From 0e46d3052ad46a62ac239be5f28e6dd56b9f9cce Mon Sep 17 00:00:00 2001
From: Qinghua Zhou <qinghuazhou@microsoft.com>
Date: Fri, 8 May 2026 18:38:08 +0000
Subject: [PATCH] ext/ep: per-warp_group dispatch profile slots + sampled
 readback

Extend the LL dispatch profile from 4 to 16 per-block uint64_t slots so
we can observe per-warp_group wait and unpack times separately:
  [b*16 + 0]      send phase entry
  [b*16 + 1]      send phase done
  [b*16 + 2]      kernel done
  [b*16 + 4 + wg] warp_group wg unpack-start (recv-count ack received)
  [b*16 + 8 + wg] warp_group wg unpack-end   (after for-loop)
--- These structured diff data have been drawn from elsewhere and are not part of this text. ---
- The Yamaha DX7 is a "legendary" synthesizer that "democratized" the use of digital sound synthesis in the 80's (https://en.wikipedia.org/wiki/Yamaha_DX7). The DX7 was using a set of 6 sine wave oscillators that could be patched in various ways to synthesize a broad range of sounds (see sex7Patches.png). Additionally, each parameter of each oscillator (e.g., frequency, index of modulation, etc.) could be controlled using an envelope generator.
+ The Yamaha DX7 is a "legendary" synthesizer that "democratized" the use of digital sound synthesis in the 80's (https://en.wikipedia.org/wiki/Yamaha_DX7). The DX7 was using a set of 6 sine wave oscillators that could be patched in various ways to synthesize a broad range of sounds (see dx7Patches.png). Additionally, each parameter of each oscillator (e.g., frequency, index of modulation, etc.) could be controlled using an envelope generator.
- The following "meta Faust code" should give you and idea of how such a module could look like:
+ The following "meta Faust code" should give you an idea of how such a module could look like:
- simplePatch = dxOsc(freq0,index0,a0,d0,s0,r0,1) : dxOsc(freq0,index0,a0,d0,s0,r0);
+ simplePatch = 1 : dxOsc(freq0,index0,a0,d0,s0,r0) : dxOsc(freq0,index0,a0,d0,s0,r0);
This decomposes the previous lumped 'unpack' (kernel_exit minus
last_wg_ack) into the actual per-warp_group copy time and the per-
warp_group network wait, exposing that the copy itself is ~6 us / wg
and the bulk of the time is network arrival jitter.

Move the combine prof_buf base from offset 65536 to 196608 so it sits
past the dispatch prof_buf (1024 + 1024*16*8 = 132096), preserving the
no-collision guarantee with dispatch's atomic counters.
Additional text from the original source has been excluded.